Problem details | Go through the entries below and retype them exactly, omitting each picture.

BEGIN Task data

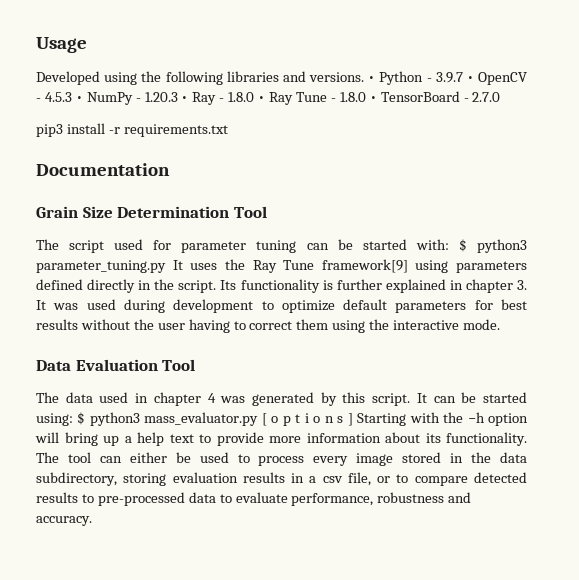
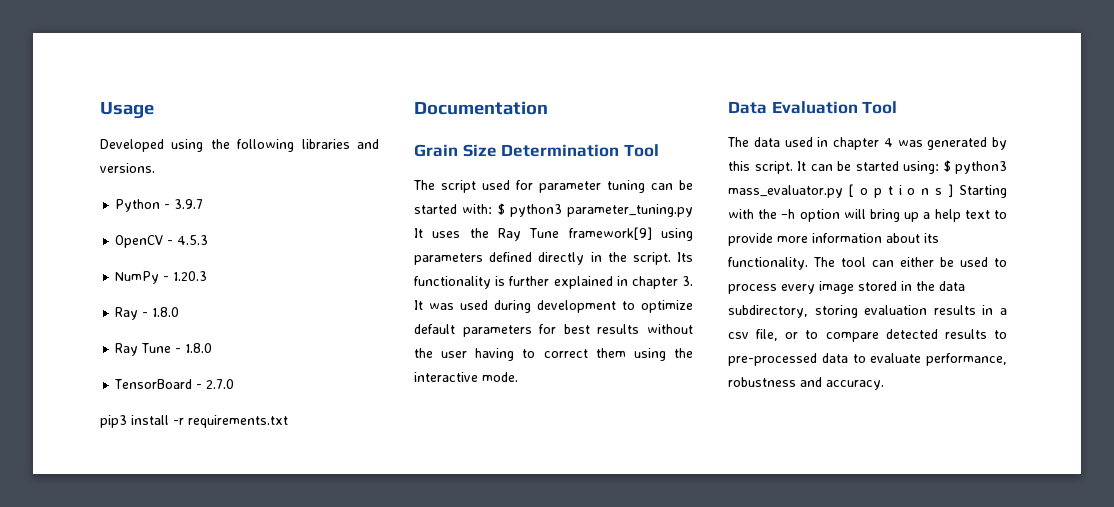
- Developed using the following libraries and versions. • Python - 3.9.7 • OpenCV - 4.5.3 • NumPy - 1.20.3 • Ray - 1.8.0 • Ray Tune - 1.8.0 • TensorBoard - 2.7.0
+ Developed using the following libraries and versions.
+ Python - 3.9.7
+ OpenCV - 4.5.3
+ NumPy - 1.20.3
+ Ray - 1.8.0
+ Ray Tune - 1.8.0
+ TensorBoard - 2.7.0

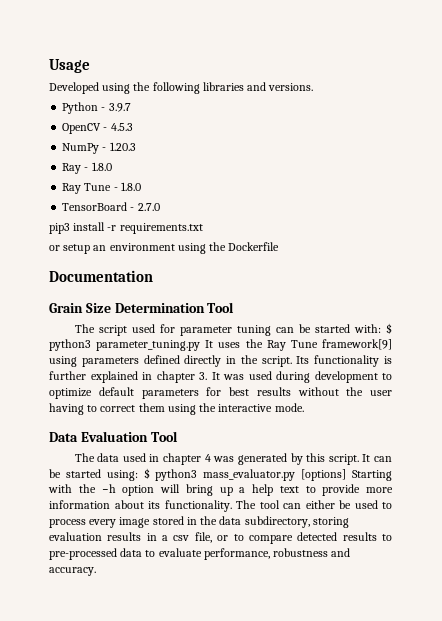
+ or setup an environment using the Dockerfile
- It can be started using: $ python3 mass_evaluator.py [ o p t i o n s ] Starting with the −h option will bring up a help text to provide more information about its functionality.
+ It can be started using: $ python3 mass_evaluator.py [options] Starting with the −h option will bring up a help text to provide more information about its functionality.

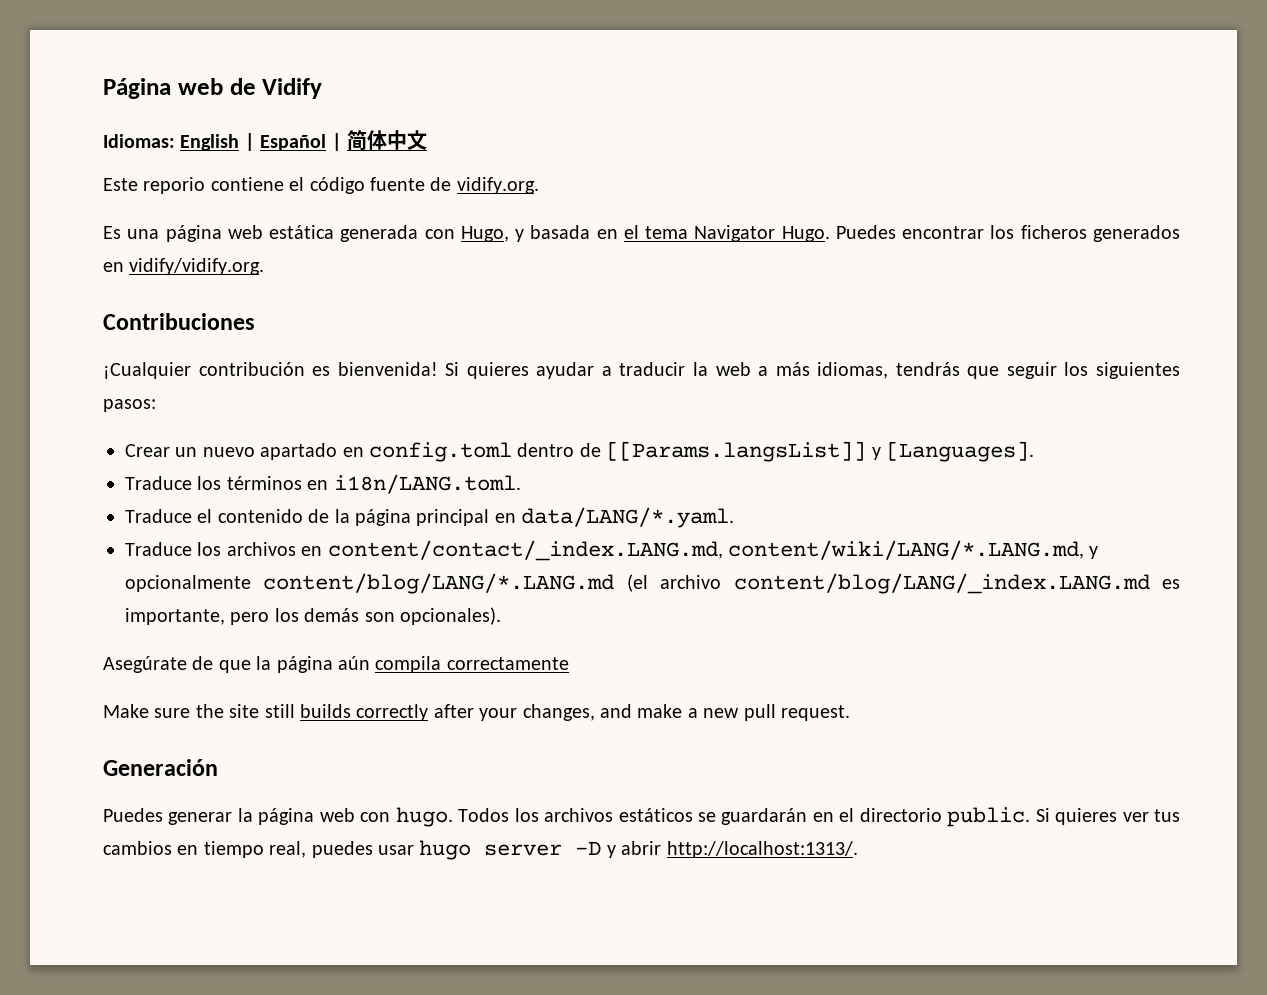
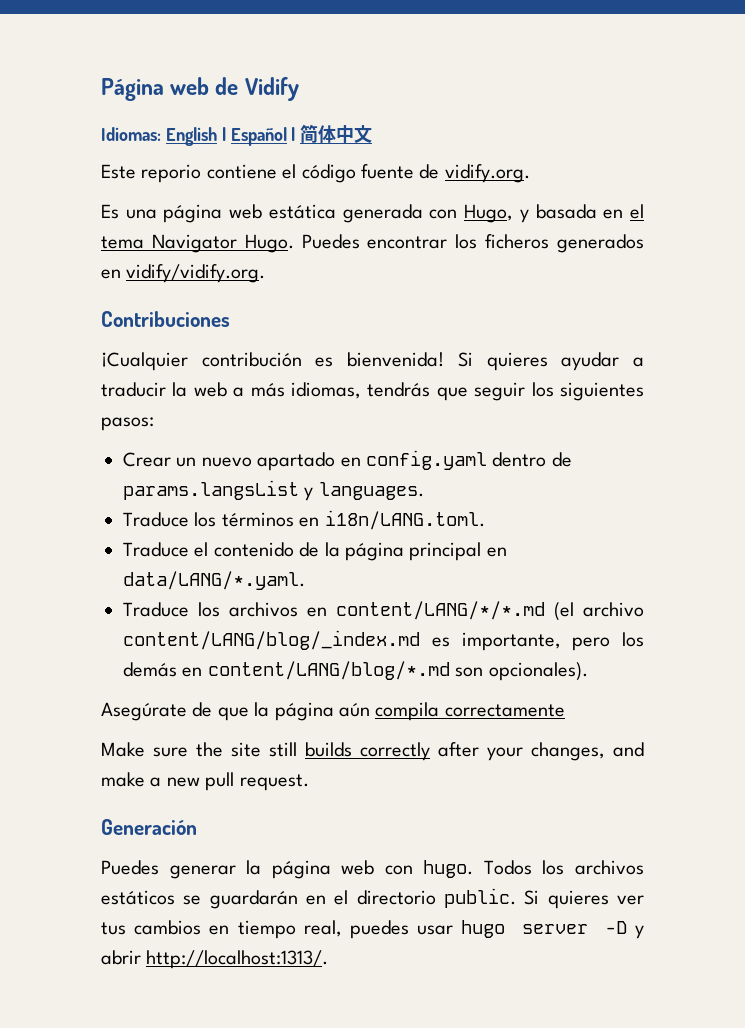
- Crear un nuevo apartado en config.toml dentro de [[Params.langsList]] y [Languages].
+ Crear un nuevo apartado en config.yaml dentro de params.langsList y languages.
- Traduce los archivos en content/contact/_index.LANG.md, content/wiki/LANG/*.LANG.md, y opcionalmente content/blog/LANG/*.LANG.md (el archivo content/blog/LANG/_index.LANG.md es importante, pero los demás son opcionales).
+ Traduce los archivos en content/LANG/*/*.md (el archivo content/LANG/blog/_index.md es importante, pero los demás en content/LANG/blog/*.md son opcionales).

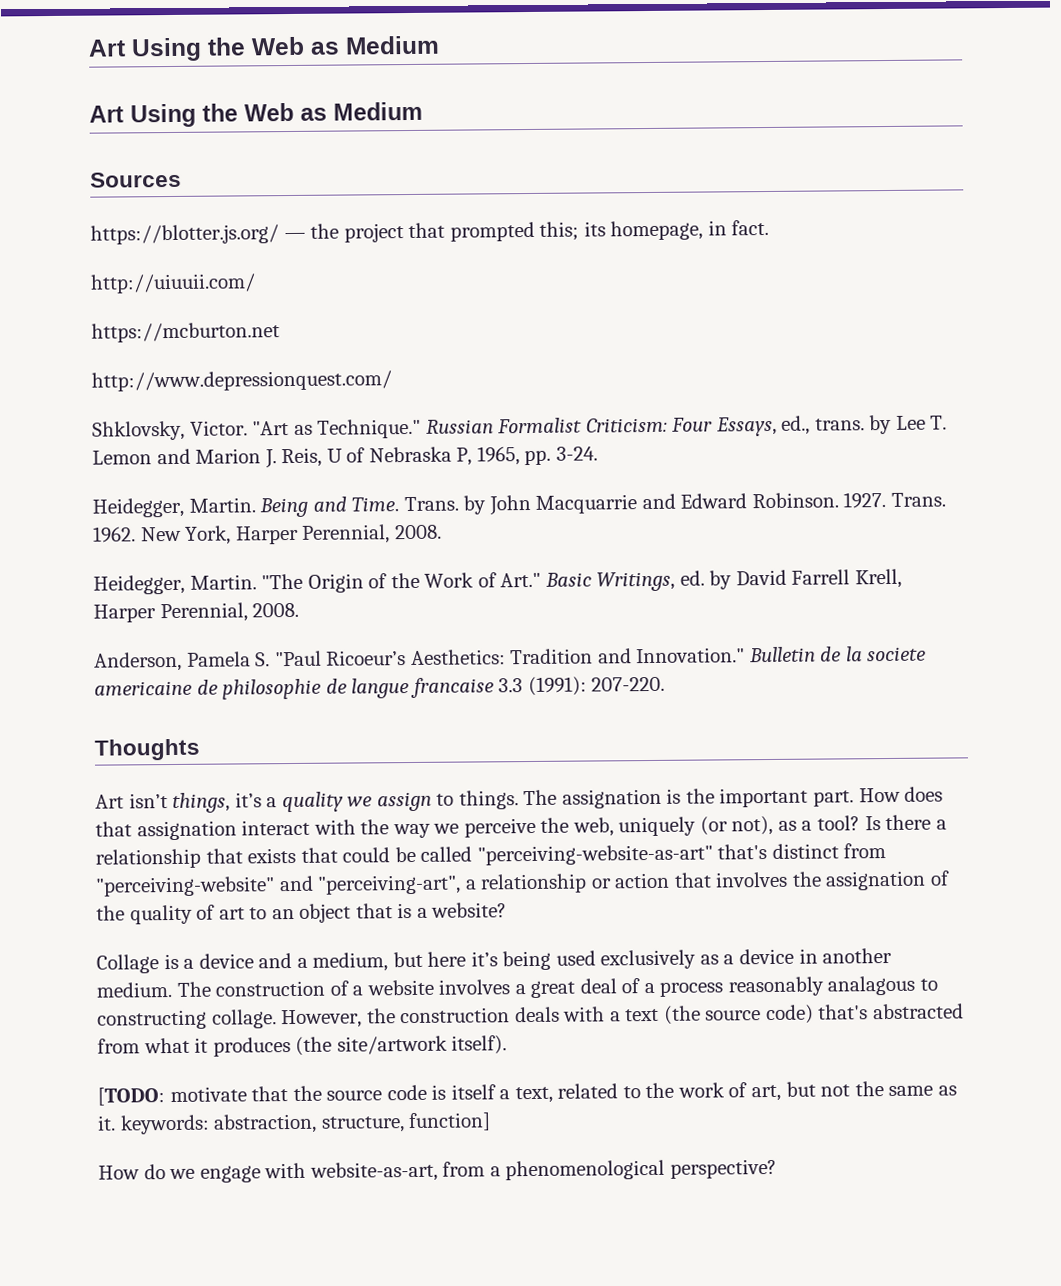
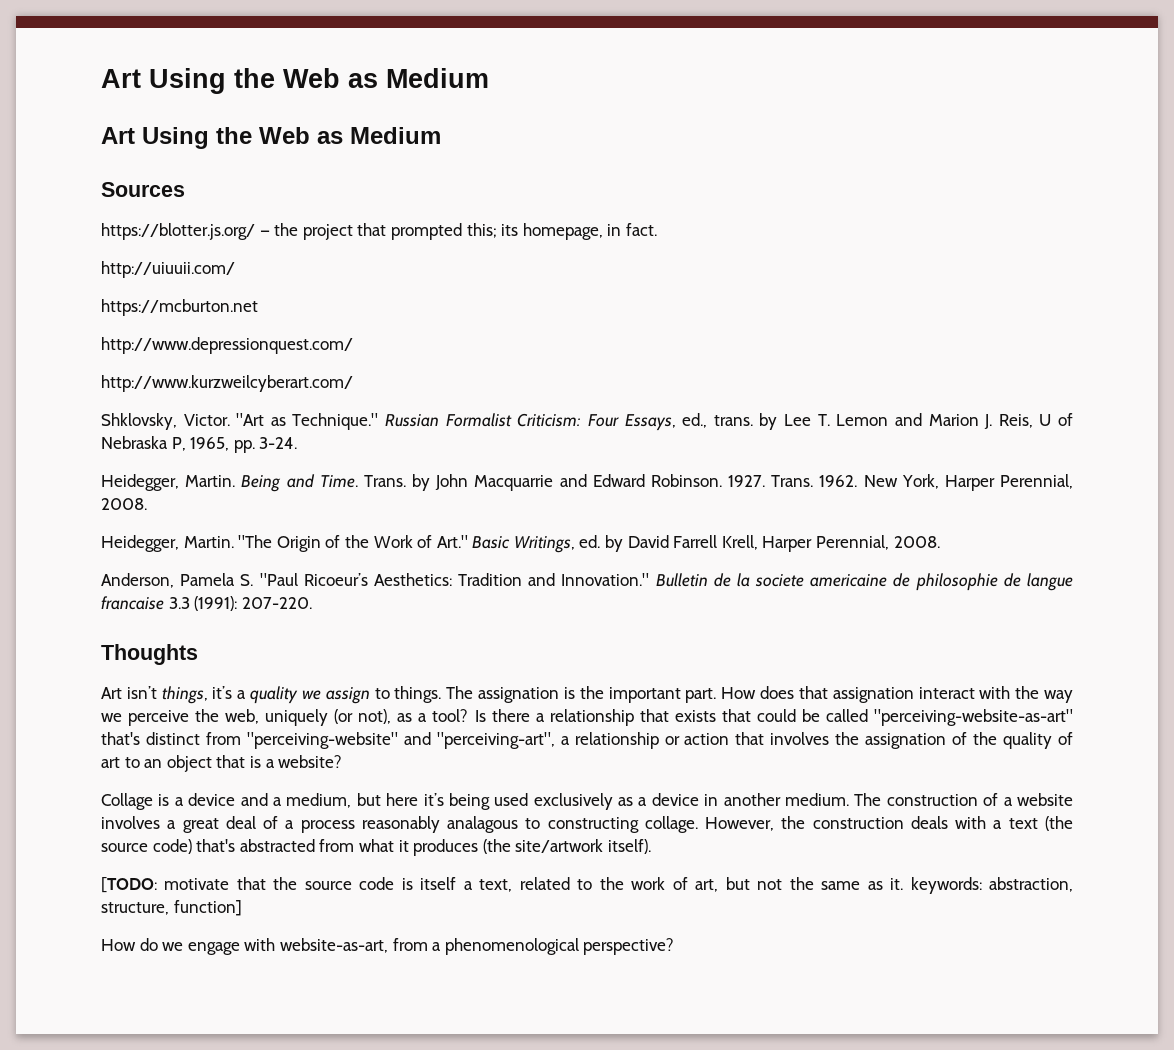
+ http://www.kurzweilcyberart.com/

END Task data

Solution to this task |
- Developed using the following libraries and versions. • Python - 3.9.7 • OpenCV - 4.5.3 • NumPy - 1.20.3 • Ray - 1.8.0 • Ray Tune - 1.8.0 • TensorBoard - 2.7.0
+ Developed using the following libraries and versions.
+ Python - 3.9.7
+ OpenCV - 4.5.3
+ NumPy - 1.20.3
+ Ray - 1.8.0
+ Ray Tune - 1.8.0
+ TensorBoard - 2.7.0

+ or setup an environment using the Dockerfile
- It can be started using: $ python3 mass_evaluator.py [ o p t i o n s ] Starting with the −h option will bring up a help text to provide more information about its functionality.
+ It can be started using: $ python3 mass_evaluator.py [options] Starting with the −h option will bring up a help text to provide more information about its functionality.

- Crear un nuevo apartado en config.toml dentro de [[Params.langsList]] y [Languages].
+ Crear un nuevo apartado en config.yaml dentro de params.langsList y languages.
- Traduce los archivos en content/contact/_index.LANG.md, content/wiki/LANG/*.LANG.md, y opcionalmente content/blog/LANG/*.LANG.md (el archivo content/blog/LANG/_index.LANG.md es importante, pero los demás son opcionales).
+ Traduce los archivos en content/LANG/*/*.md (el archivo content/LANG/blog/_index.md es importante, pero los demás en content/LANG/blog/*.md son opcionales).

+ http://www.kurzweilcyberart.com/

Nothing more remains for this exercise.